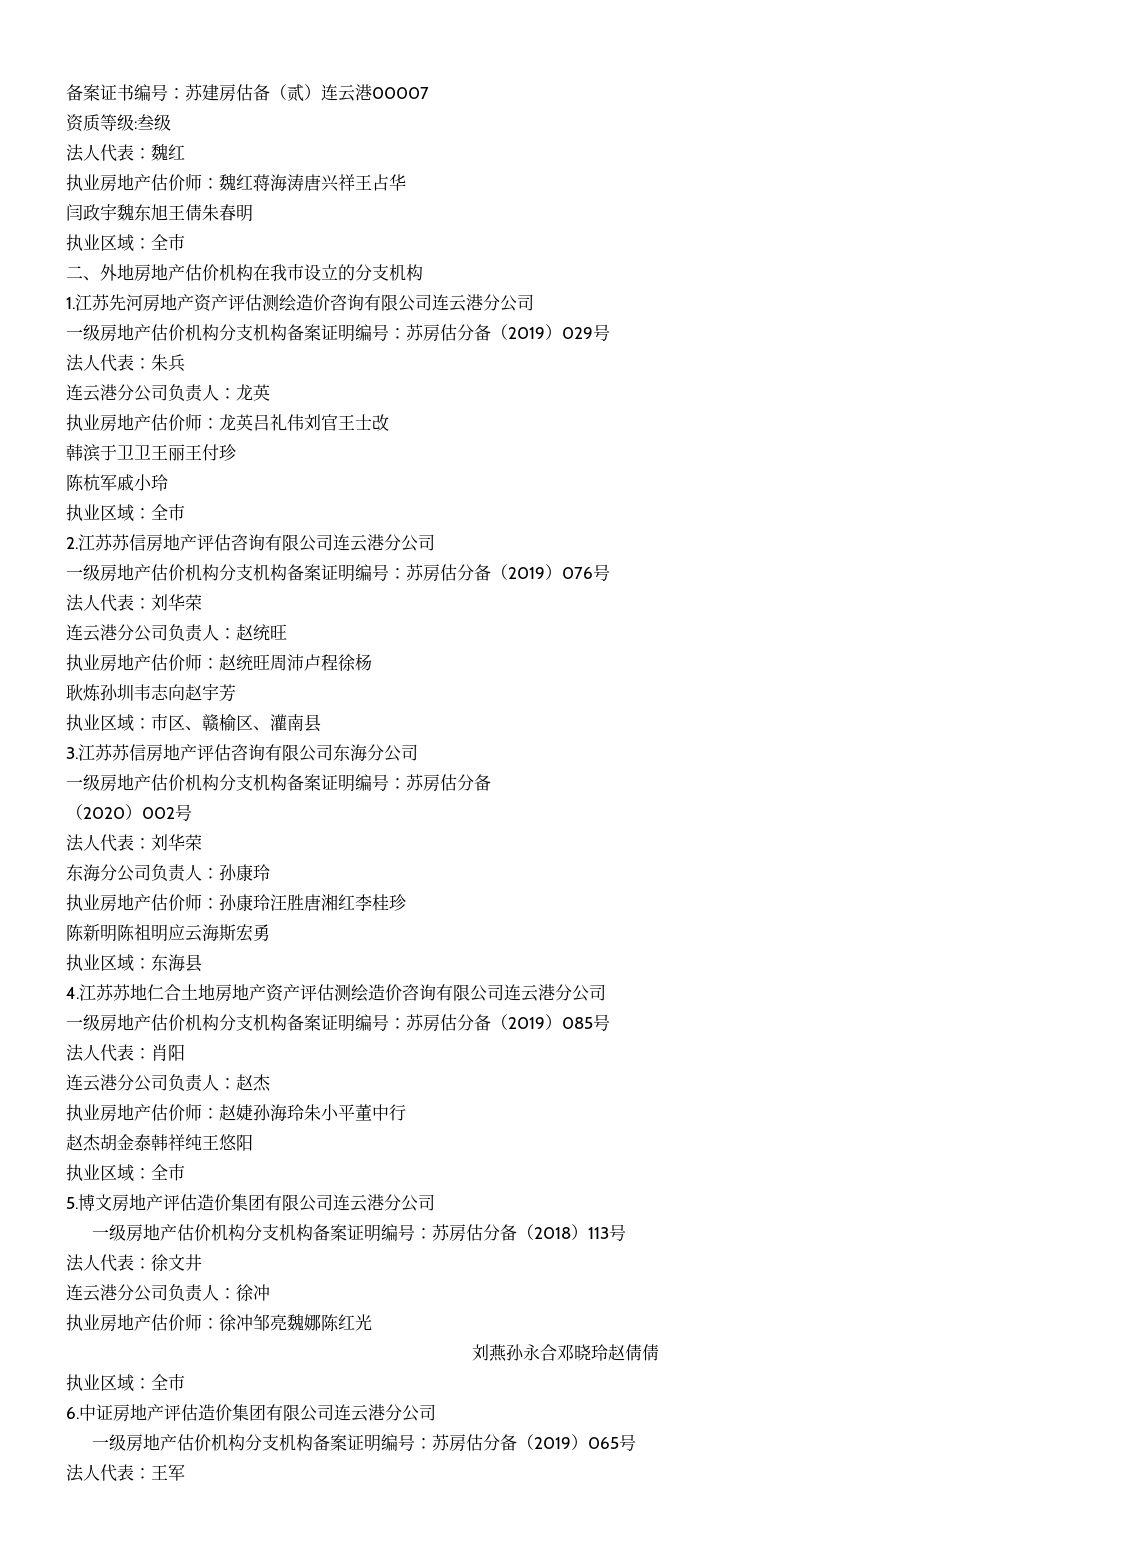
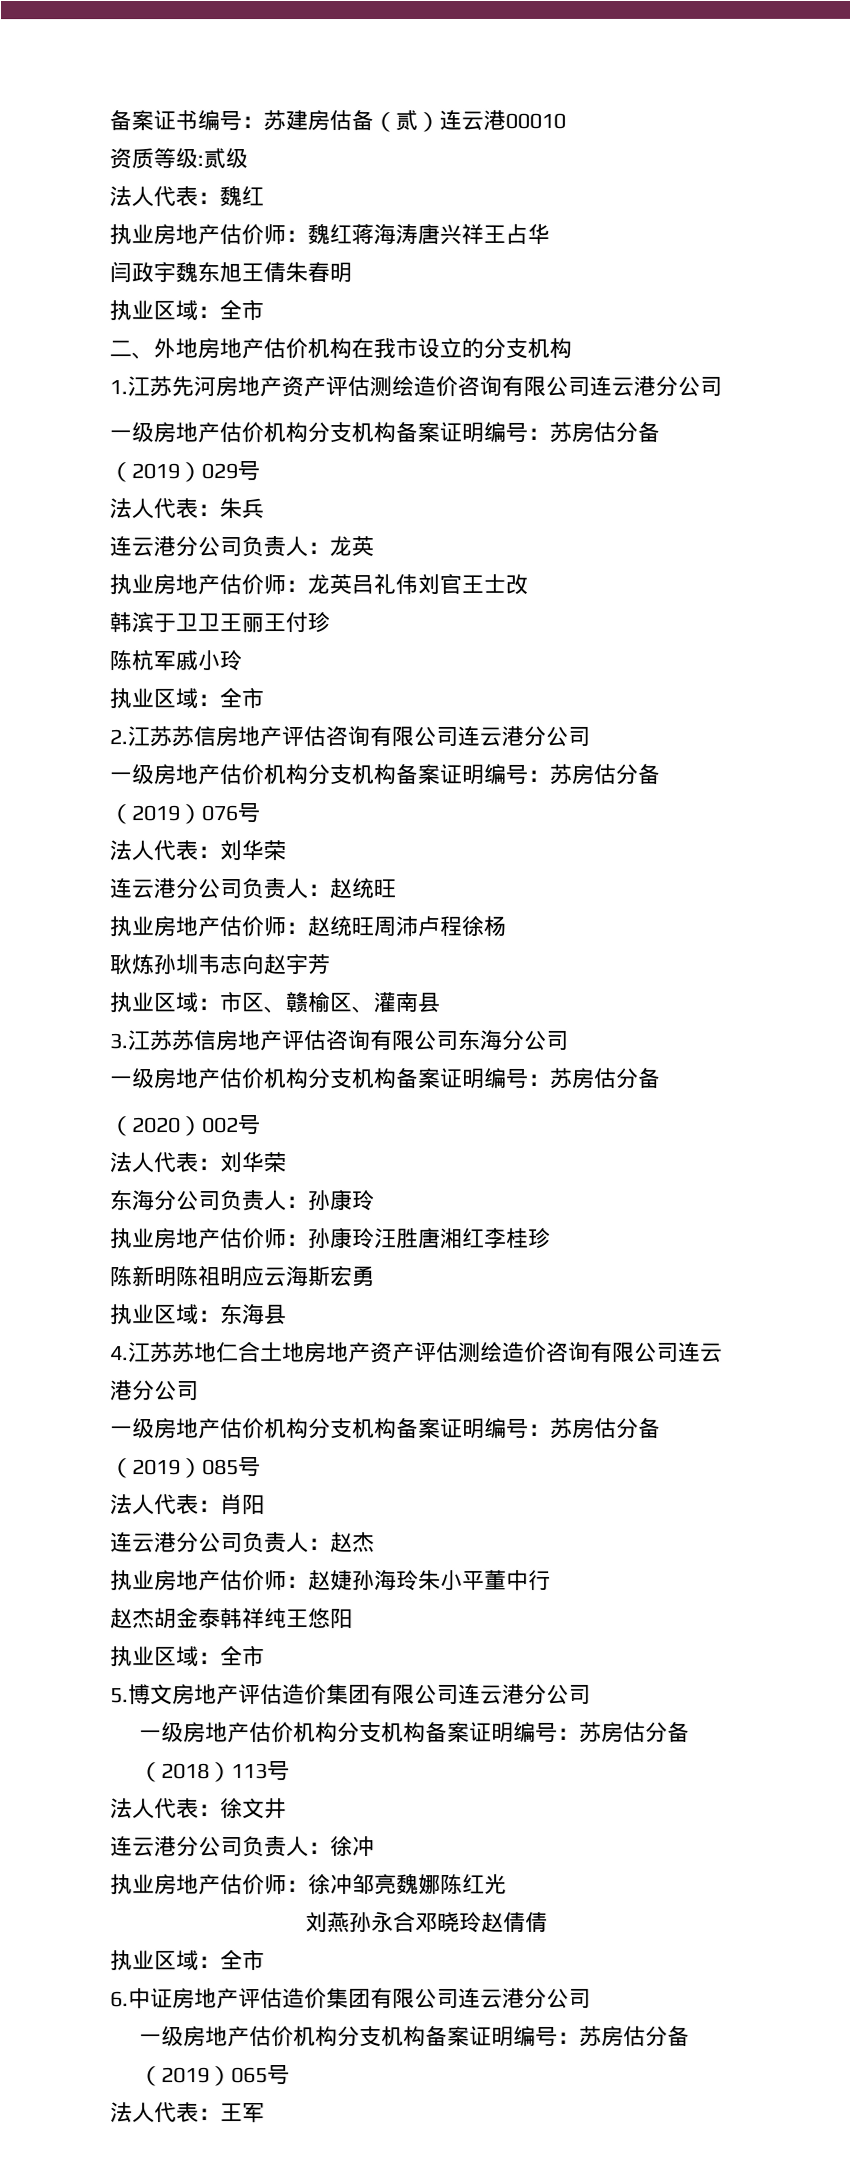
- 备案证书编号：苏建房估备（贰）连云港00007
+ 备案证书编号：苏建房估备（贰）连云港00010
- 资质等级:叁级
+ 资质等级:贰级

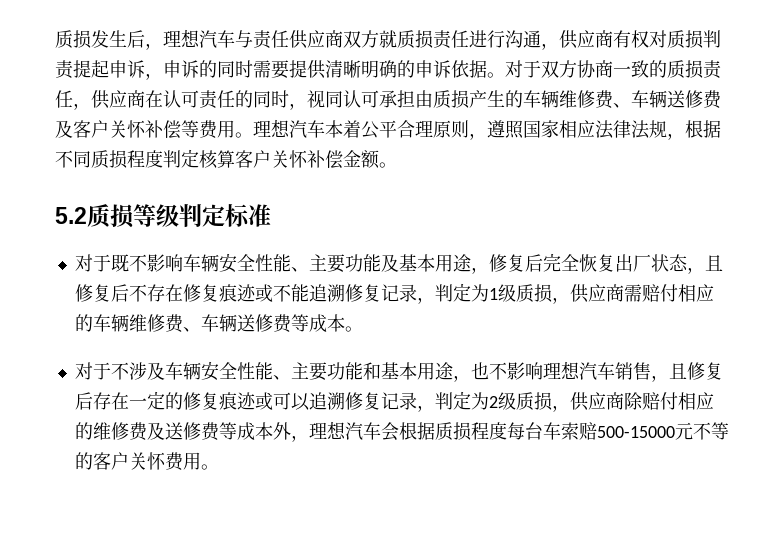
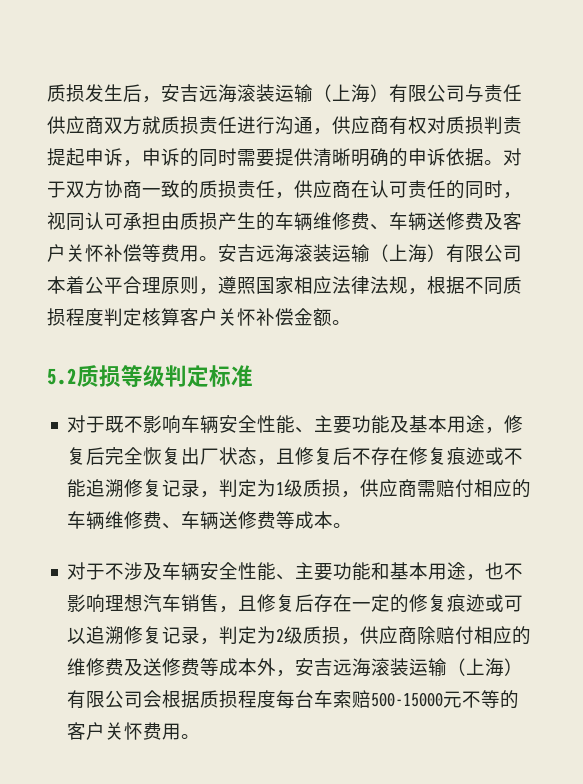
- 质损发生后，理想汽车与责任供应商双方就质损责任进行沟通，供应商有权对质损判责提起申诉，申诉的同时需要提供清晰明确的申诉依据。
+ 质损发生后，安吉远海滚装运输（上海）有限公司与责任供应商双方就质损责任进行沟通，供应商有权对质损判责提起申诉，申诉的同时需要提供清晰明确的申诉依据。
- 理想汽车本着公平合理原则，遵照国家相应法律法规，根据不同质损程度判定核算客户关怀补偿金额。
+ 安吉远海滚装运输（上海）有限公司本着公平合理原则，遵照国家相应法律法规，根据不同质损程度判定核算客户关怀补偿金额。
- 对于不涉及车辆安全性能、主要功能和基本用途，也不影响理想汽车销售，且修复后存在一定的修复痕迹或可以追溯修复记录，判定为2级质损，供应商除赔付相应的维修费及送修费等成本外，理想汽车会根据质损程度每台车索赔500-15000元不等的客户关怀费用。
+ 对于不涉及车辆安全性能、主要功能和基本用途，也不影响理想汽车销售，且修复后存在一定的修复痕迹或可以追溯修复记录，判定为2级质损，供应商除赔付相应的维修费及送修费等成本外，安吉远海滚装运输（上海）有限公司会根据质损程度每台车索赔500-15000元不等的客户关怀费用。

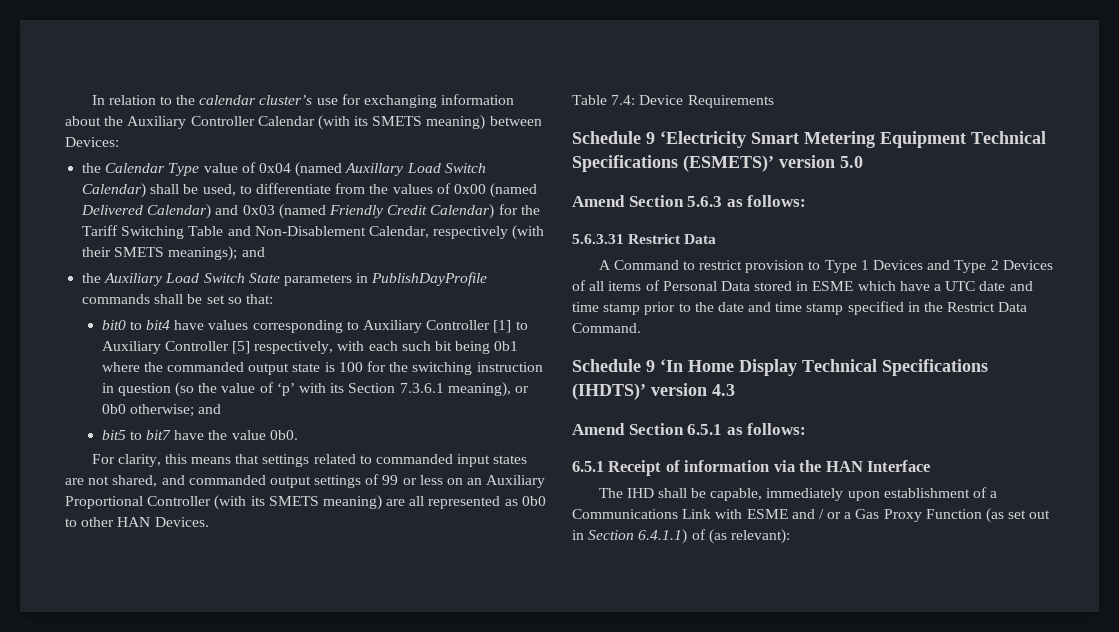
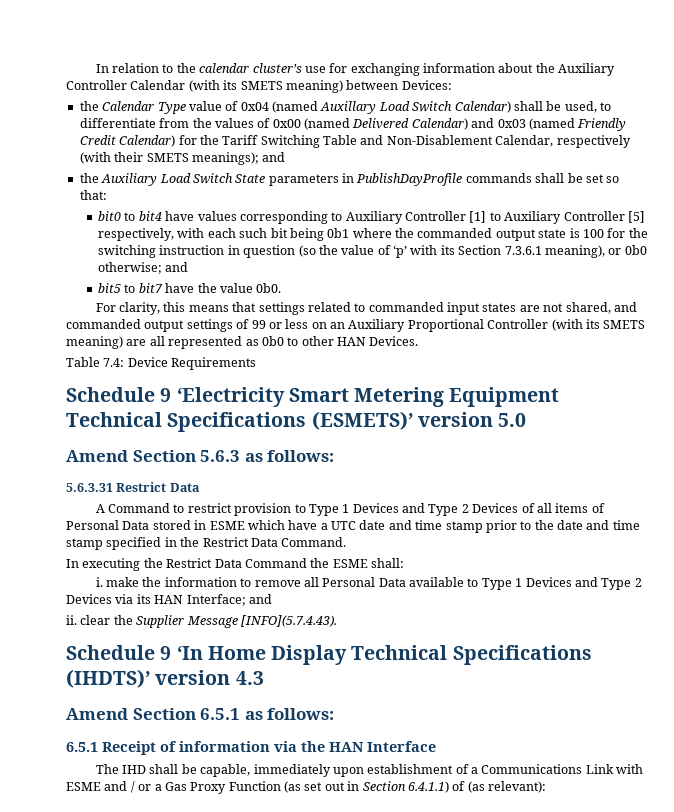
+ In executing the Restrict Data Command the ESME shall:
+ i. make the information to remove all Personal Data available to Type 1 Devices and Type 2 Devices via its HAN Interface; and
+ ii. clear the Supplier Message [INFO](5.7.4.43).

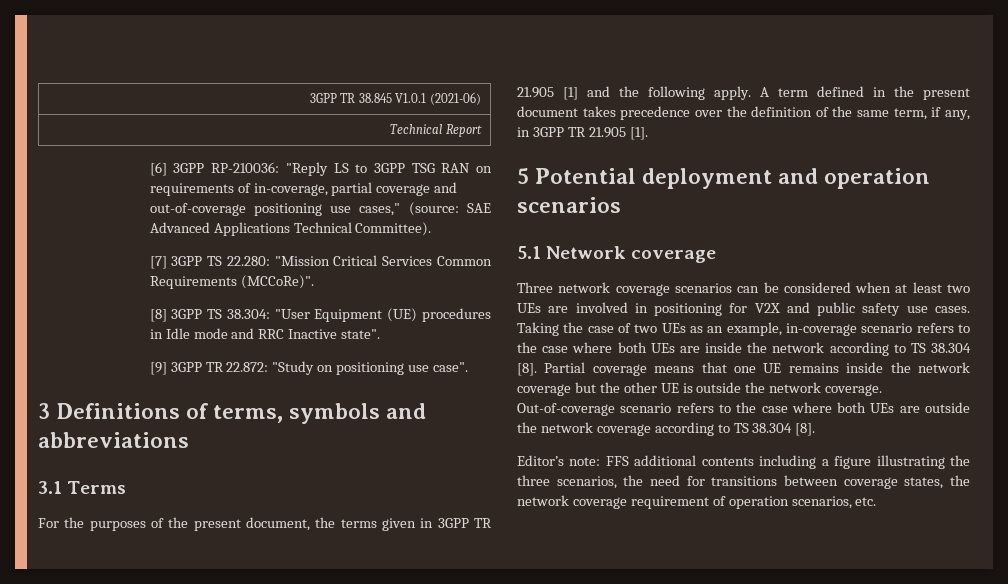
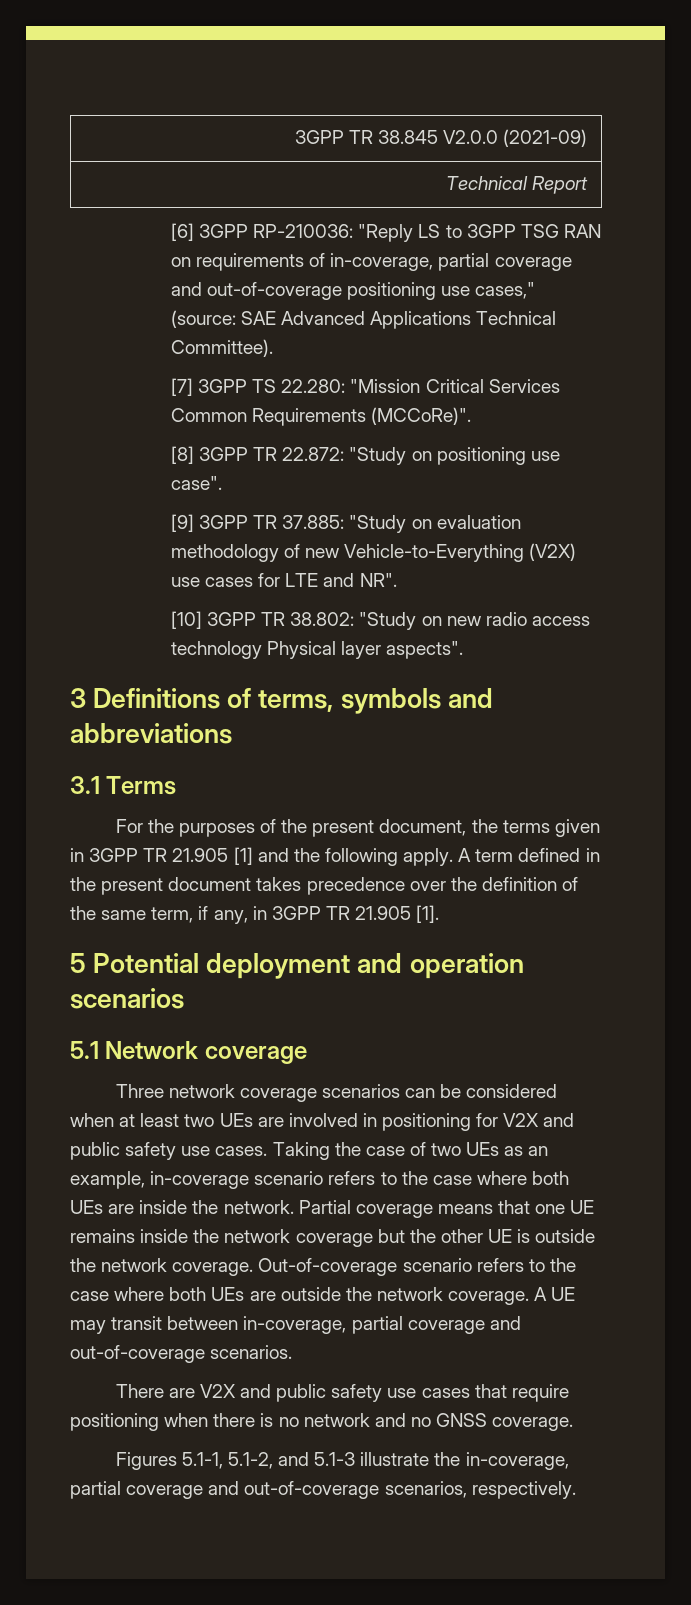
- 3GPP TR 38.845 V1.0.1 (2021-06)
+ 3GPP TR 38.845 V2.0.0 (2021-09)
- [8] 3GPP TS 38.304: "User Equipment (UE) procedures in Idle mode and RRC Inactive state".
- [9] 3GPP TR 22.872: "Study on positioning use case".
+ [8] 3GPP TR 22.872: "Study on positioning use case".
+ [9] 3GPP TR 37.885: "Study on evaluation methodology of new Vehicle-to-Everything (V2X) use cases for LTE and NR".
+ [10] 3GPP TR 38.802: "Study on new radio access technology Physical layer aspects".
- Taking the case of two UEs as an example, in-coverage scenario refers to the case where both UEs are inside the network according to TS 38.304 [8].
+ Taking the case of two UEs as an example, in-coverage scenario refers to the case where both UEs are inside the network.
- Out-of-coverage scenario refers to the case where both UEs are outside the network coverage according to TS 38.304 [8].
- Editor’s note: FFS additional contents including a figure illustrating the three scenarios, the need for transitions between coverage states, the network coverage requirement of operation scenarios, etc.
+ Out-of-coverage scenario refers to the case where both UEs are outside the network coverage. A UE may transit between in-coverage, partial coverage and out-of-coverage scenarios.
+ There are V2X and public safety use cases that require positioning when there is no network and no GNSS coverage.
+ Figures 5.1-1, 5.1-2, and 5.1-3 illustrate the in-coverage, partial coverage and out-of-coverage scenarios, respectively.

- Problem to work on -
Only the number should be given: the count of lines in the entries that contain the string "both".

- Your solution -
4